Radicalidades
« O assunto principal do seminário [A poesia civil], revela [Nicole Brenez], "é o de mostrar a necessidade de abandonar, definitivamente, a distinção entre a vanguarda política e a vanguarda estética: cada uma das obras escolhidas demonstra como se articula a radicalidade política com a radicalidade formal".» (Óscar Faria, Público)
Se quisermos conservar as difíceis (necessárias?) noções de “vanguarda” e “radicalidade”, teremos de afirmar, ao contrário de Nicole Brenez, que não existe nenhuma relação ou, se existe, se trata mesmo de uma relação inversamente proporcional, entre vanguarda ou radicalidade política e estetico-formal. Talvez fosse necessária uma enumeração de exemplos. Pensarei neles. Como não estive presente nas sessões do seminário, não posso averiguar dos escolhidos, mas suspeito que o cinema estará completamente cheio de incompatibilidades entre as radicalidades políticas expressas pelas formas do discurso e as expressas pela materialidade própria do cinema. O que, quando se manifesta de forma demasiado marcante, acaba por destruir os filmes. Lembro, assim de repente, a maioria gritante do cinema “de esquerda” dos anos 60 e 70 ou, talvez de forma menos evidente mas mais produtiva, os filmes que procuram abordar o genocídio ou o extermínio. Talvez a radicalidade política se dê no cinema de uma maneira tão imanente à sua composição que, na distância criada, seja quase impossível discernir os enunciados de uma qualquer radicalidade política discursiva, como se o cinema criasse a sua própria política (tipo de relação entre corpos, hierarquia de matérias, etc., e, se calhar, mesmo o seu direito) e esta fosse quase incompreensível à letra da política comum ou ultrapassasse a intepretação expressa pelo realizador (vide as leituras humanistas em e sobre S-21, la machine de mort Khmère rouge de Rithy Panh).

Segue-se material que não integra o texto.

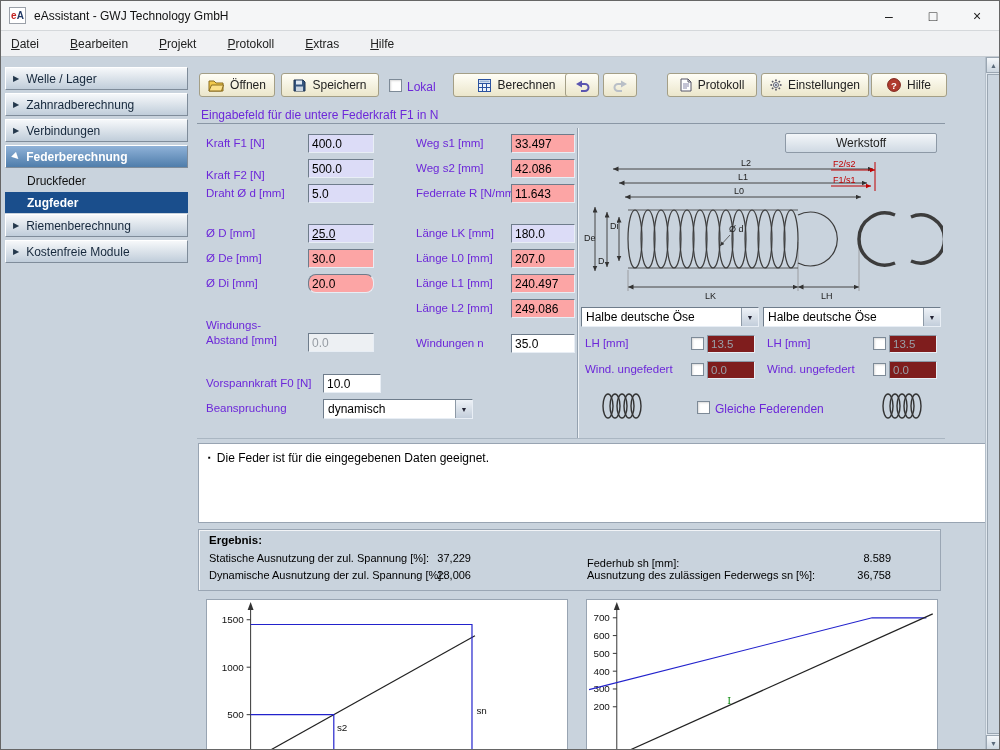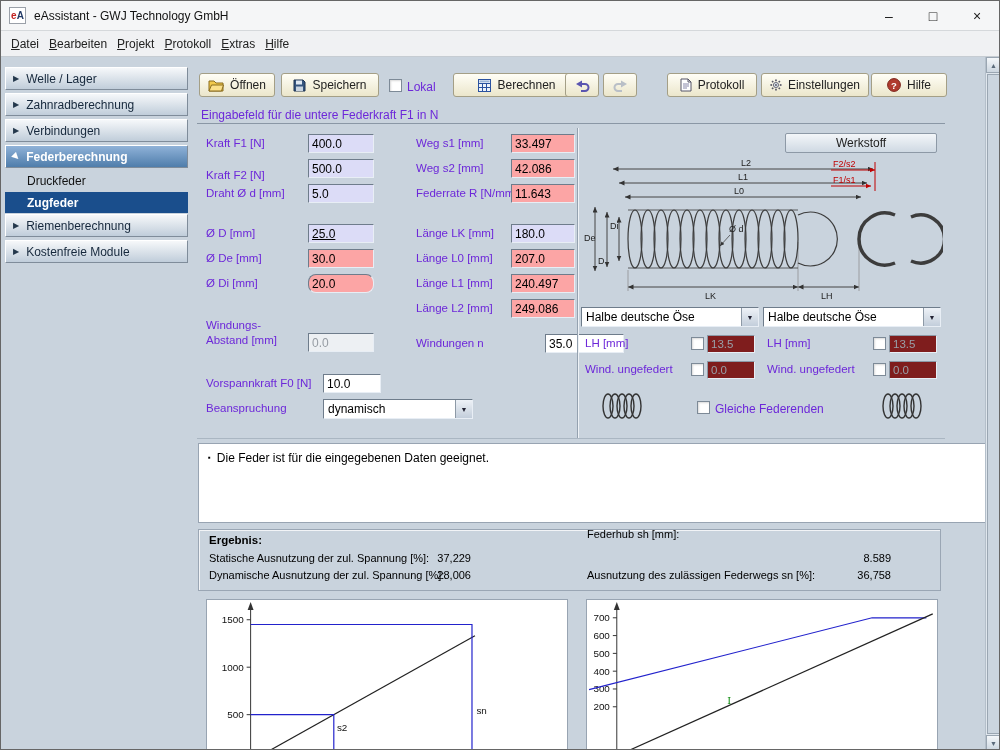"Datei" #menubar { gap: 10px -> 31px }
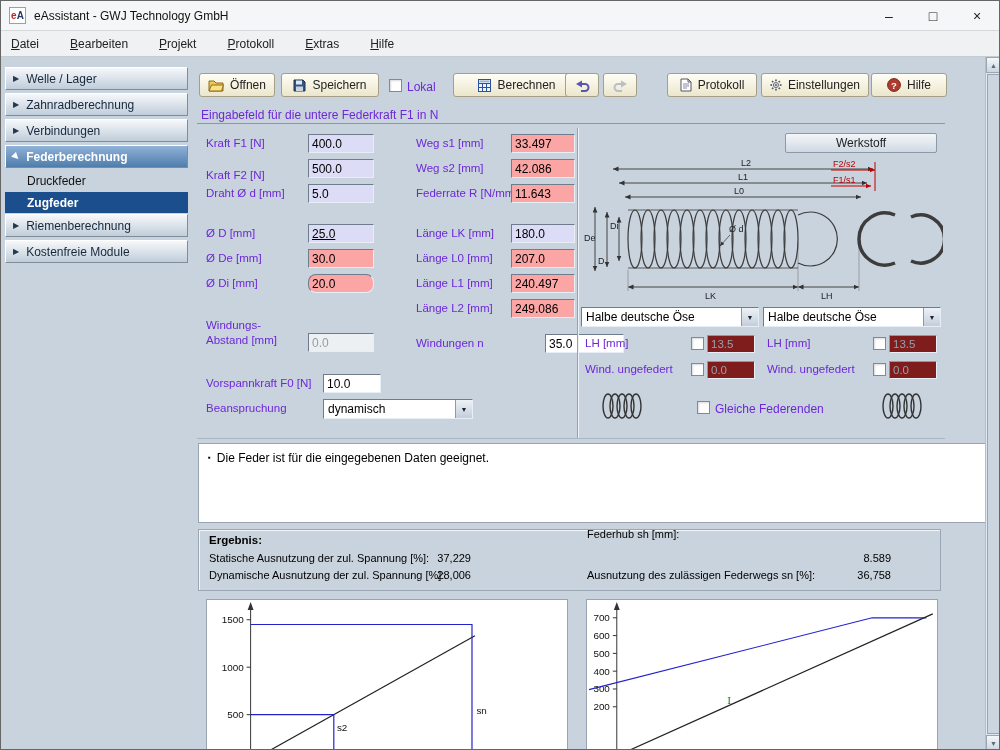"35.0" input.fbox { margin-left: 34px -> none; width: 79px -> 64px }
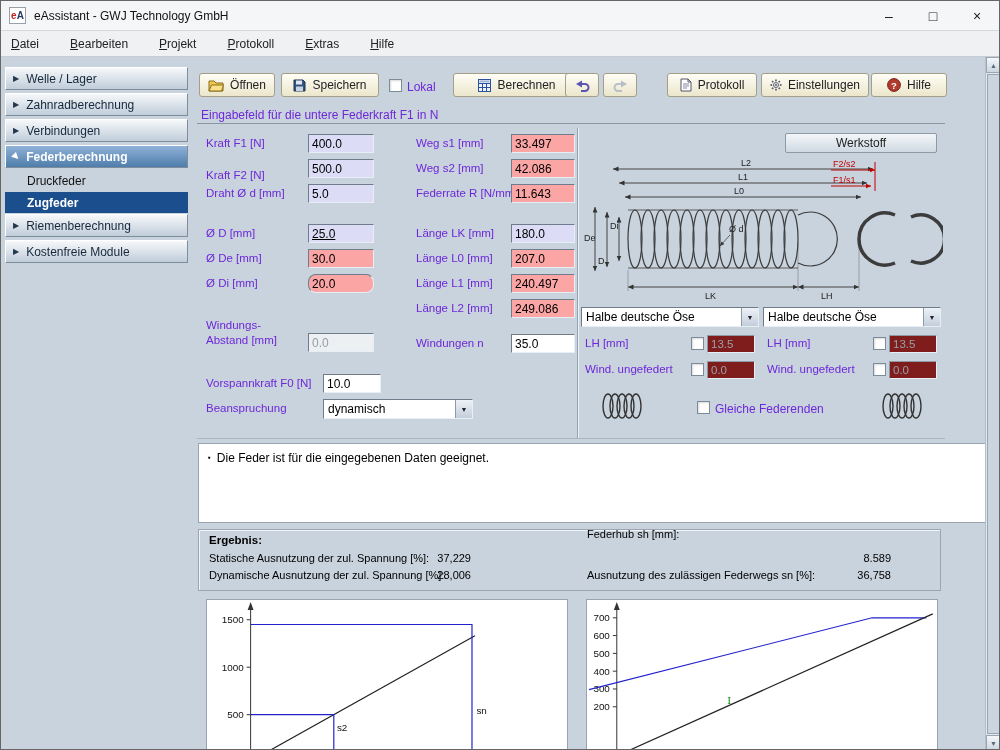"Federhub sh [mm]:" div.res-label { top: 527px -> 556px }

Vice-versa, inúmeras expressões discursivas evidentes dentro dos filmes não encontrariam nos próprios manifestações materiais da sua radicalidade. É certo que haverá excepções gritantes que confirmarão esta regra em forma de problema, mas estas, no entanto, certamente não se darão de modo totalmente evidente como políticas e estetico-formais. Isto não devido a uma qualquer incompatibilidade ou diferença irredutível, mas sim devido a uma distância tal – uma extensão – dentro da expressão propriamente material das duas radicalidades que torna quase incomportável a sua conjunção compreensível. A essa extensão incomportável tem de se chamar ambiguidade. Creio que a afirmação de Nicole Brenez vai no sentido preciso da inversão disto, quer dizer, no sentido de uma desambiguação. Optando por outra direcção, seria interessante pensar (o que terá talvez já sido feito), entre outras coisas, a complexa figura e tipologia dos (excelentes) secundários do clássico americano, como exemplo de uma manifestação complexa dessa política que o cinema constitui. É verdade que a natureza destas relações é um problema particularmente pantanoso, não apenas e sobretudo para um cinema chamado de político, ou para as preocupações cinematográficas de expressão de uma política, mas também para as demais expressões do cinema, em particular, as ficcionais. Mas é um problema que vale a pena pensar, em especial, sob o signo dessa distância que é a quebra da evidência dos gestos políticos do cinema.